The EFJ says that political meddling with media in Slovenia casts a shadow over the country’s Presidency of the European Union. It has criticised the government over a public relations blitz directed at foreign media to try to divert attention from its domestic troubles.
“The Government cannot spin its way out of the hard truth that government and politicians have been exercising undue influence on the way Slovenian media work,” said Aidan White, IFJ General Secretary. “Slovenia has failed the first test of leadership in Europe by failing to show that it is prepared to deal openly and honestly with serious questions over its own record on dealing with media and journalism.”
The Slovenian media crisis developed with the launch of a petition against censorship and political pressures on journalism which was signed by 571 journalists. The protest follows government attempts to replace leading editors in order to stifle media criticism. There is also widespread concern over legislative and management changes that have placed pro-government people in charge of the country’s public broadcasting system.
The EFJ says the government’s response has been intemperate and unacceptable.
“In November Prime Minister Janez Jansa dismissed the petition, which expresses genuine concern within Slovene journalism, as a conspiracy of lies,” said Aidan White. “This week he has accused local media of damaging the country’s international reputation, but the real failure is that of a government that will not take responsibility for its actions.”
The EFJ said it was ready to support an independent inquiry over the crisis, but the deputies of the ruling coalition rejected a proposal on December 11 to set up an independent committee to investigate the allegations.

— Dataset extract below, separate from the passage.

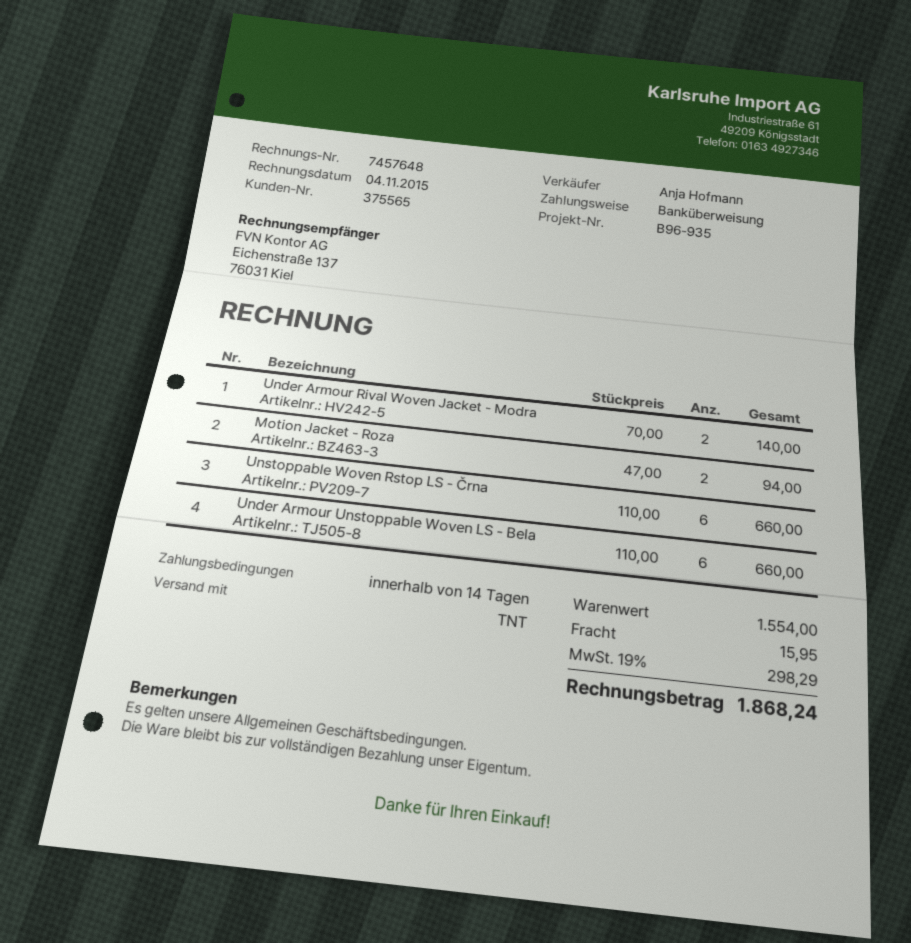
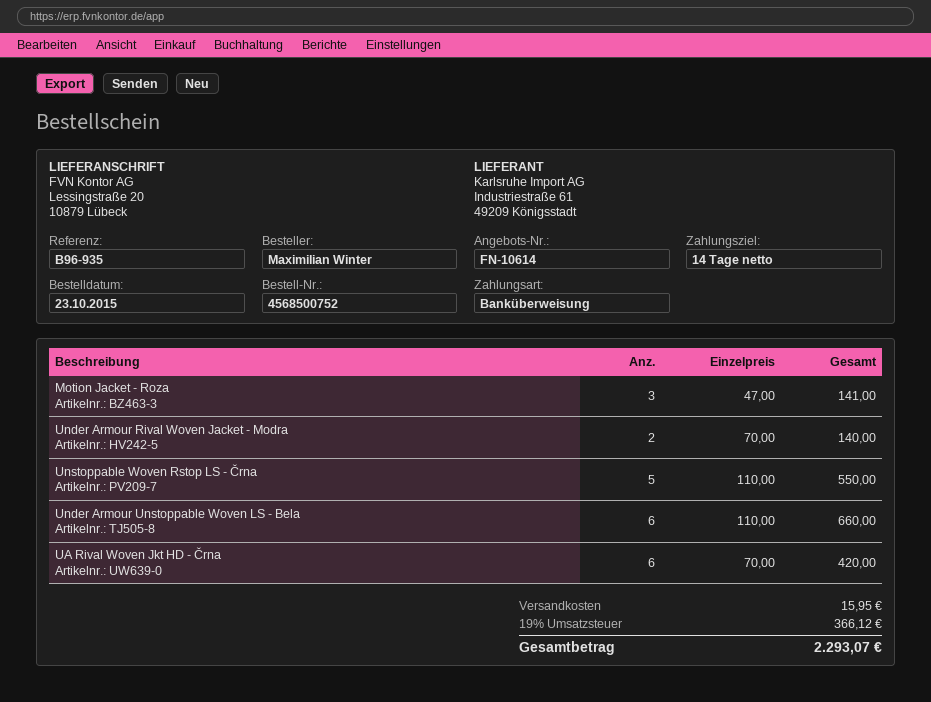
Motion Jacket - Roza: 2 x 47.00 = 94.00 -> 3 x 47.00 = 141.00
Unstoppable Woven Rstop LS - Črna: 6 x 110.00 = 660.00 -> 5 x 110.00 = 550.00
UA Rival Woven Jkt HD - Črna: none -> 6 x 70.00 = 420.00
tax: 19% = 298.29 -> 19% = 366.12
total: 1868.24 -> 2293.07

The failure of the government to confront the criticism was further exposed yesterday when local journalists angrily protested over highly contentious publicity material on the media crisis prepared by government press officers for foreign correspondents visiting Slovenia for events around the opening of its Presidency of the European Union.
“The government is distorting the facts, failing to tell Slovenians the truth and trying to pull the wool over the eyes of the European public about its attitude to media,” said White. “It is a shameful start to what should be a proud moment in the history of democracy in Slovenia.”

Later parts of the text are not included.